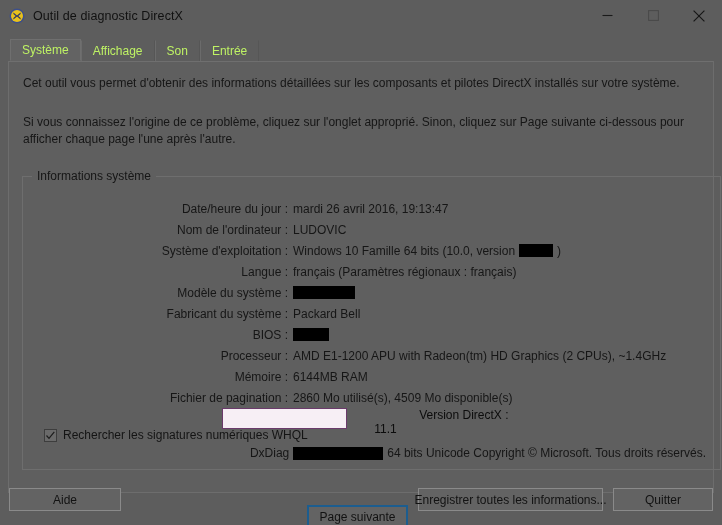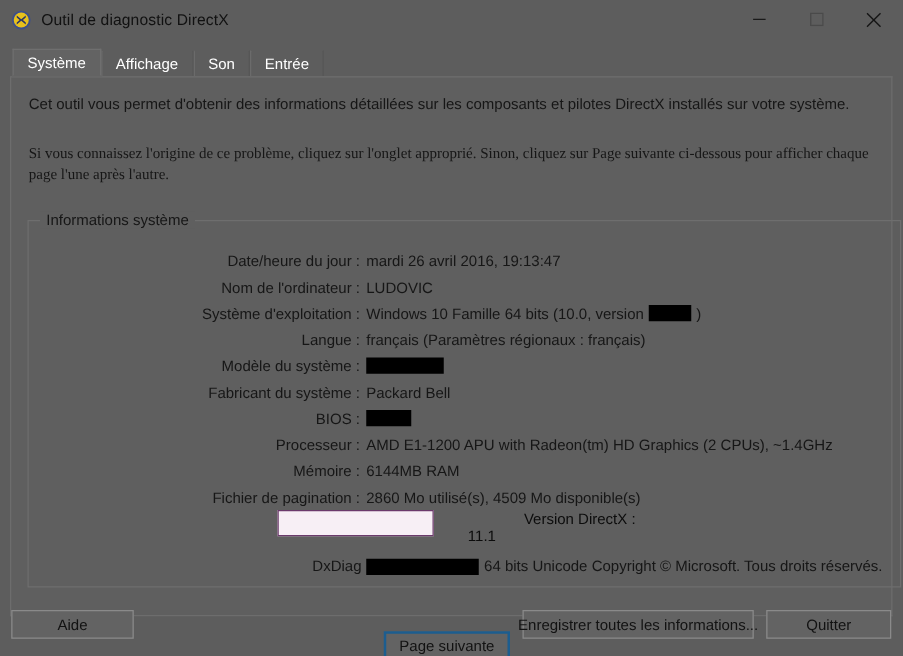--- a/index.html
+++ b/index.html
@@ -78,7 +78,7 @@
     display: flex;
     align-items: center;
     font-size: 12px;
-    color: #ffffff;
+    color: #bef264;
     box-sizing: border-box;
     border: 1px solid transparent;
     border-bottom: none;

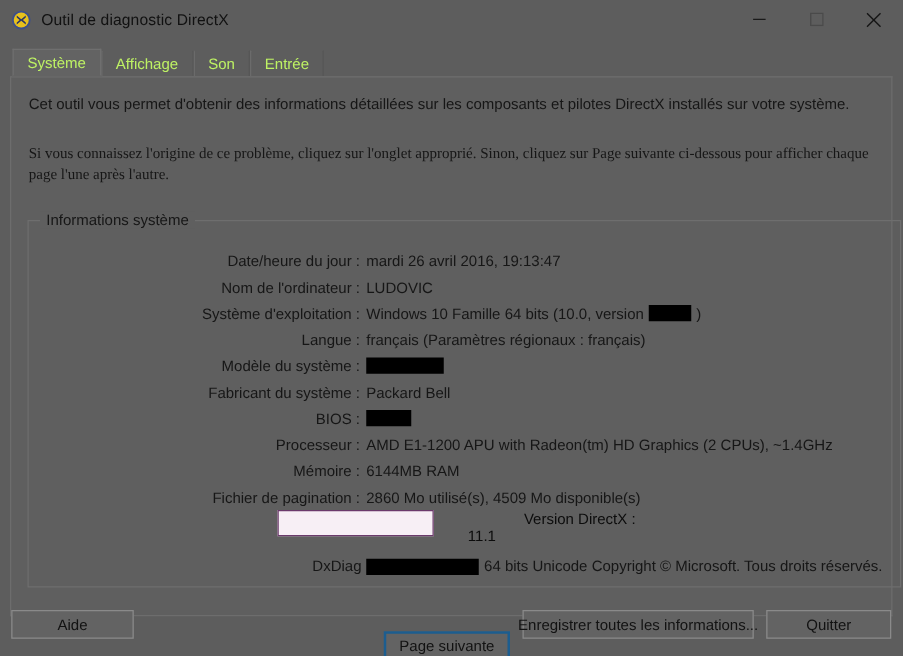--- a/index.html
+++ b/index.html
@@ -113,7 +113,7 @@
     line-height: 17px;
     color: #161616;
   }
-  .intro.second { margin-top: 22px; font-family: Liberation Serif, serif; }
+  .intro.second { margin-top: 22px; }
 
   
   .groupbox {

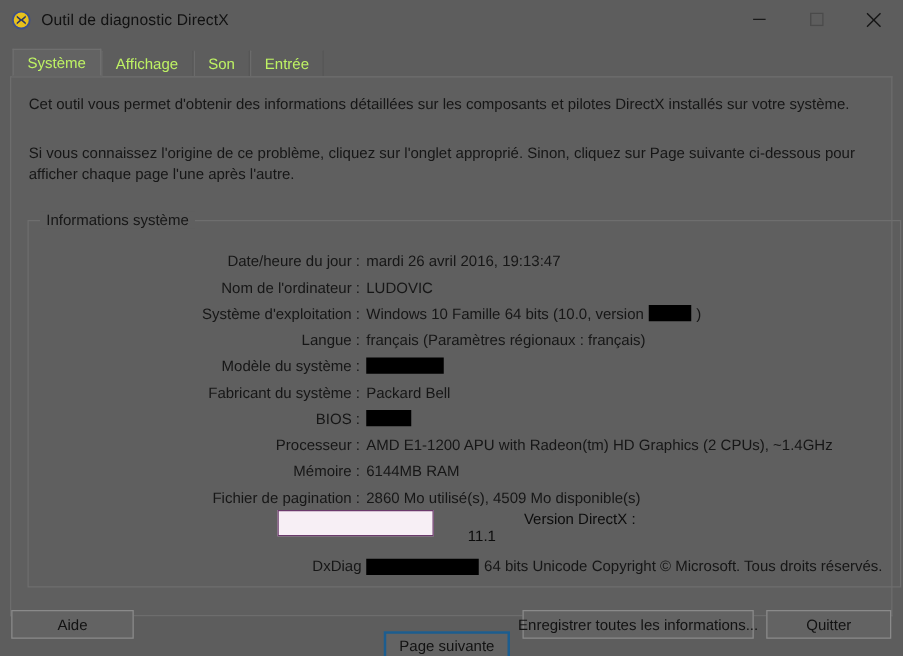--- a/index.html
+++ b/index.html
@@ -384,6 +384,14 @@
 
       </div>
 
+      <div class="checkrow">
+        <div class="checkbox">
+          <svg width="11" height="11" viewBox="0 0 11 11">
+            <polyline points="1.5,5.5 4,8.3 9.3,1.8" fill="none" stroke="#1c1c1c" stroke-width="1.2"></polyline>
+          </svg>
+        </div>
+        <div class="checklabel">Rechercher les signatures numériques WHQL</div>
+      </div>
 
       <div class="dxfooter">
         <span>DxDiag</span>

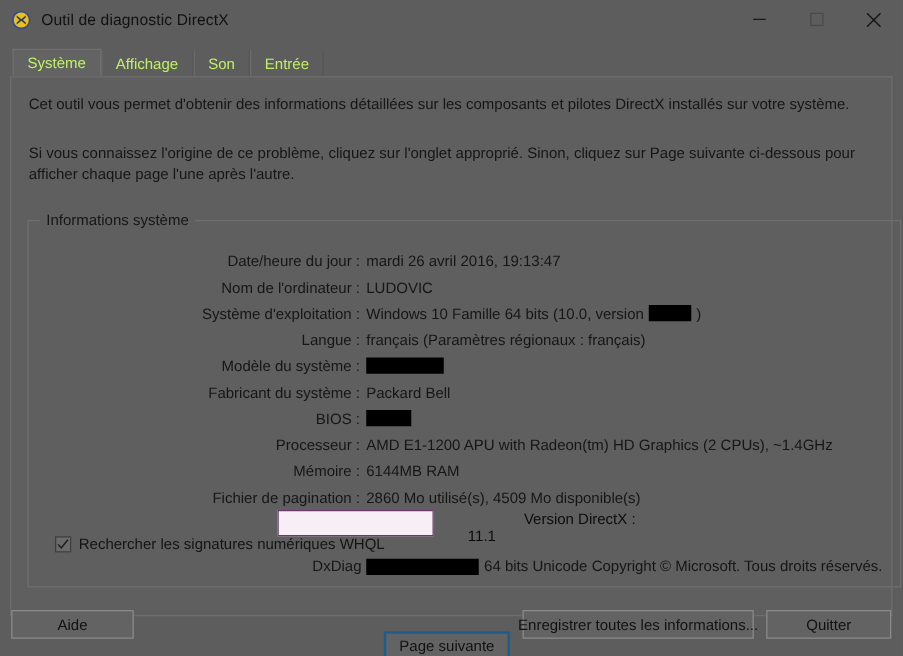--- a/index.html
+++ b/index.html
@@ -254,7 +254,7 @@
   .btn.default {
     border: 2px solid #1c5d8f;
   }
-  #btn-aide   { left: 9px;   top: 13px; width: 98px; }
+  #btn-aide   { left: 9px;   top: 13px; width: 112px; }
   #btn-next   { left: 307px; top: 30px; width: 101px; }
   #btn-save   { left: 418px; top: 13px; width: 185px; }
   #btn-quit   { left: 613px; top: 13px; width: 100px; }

::::::

_WHAT THE EXERCISE ASKS_
Each line of the entries holding the string "color" should be found and copied.

_WRITTEN ANSWER_
-    color: #ffffff;
+    color: #bef264;
     color: #161616;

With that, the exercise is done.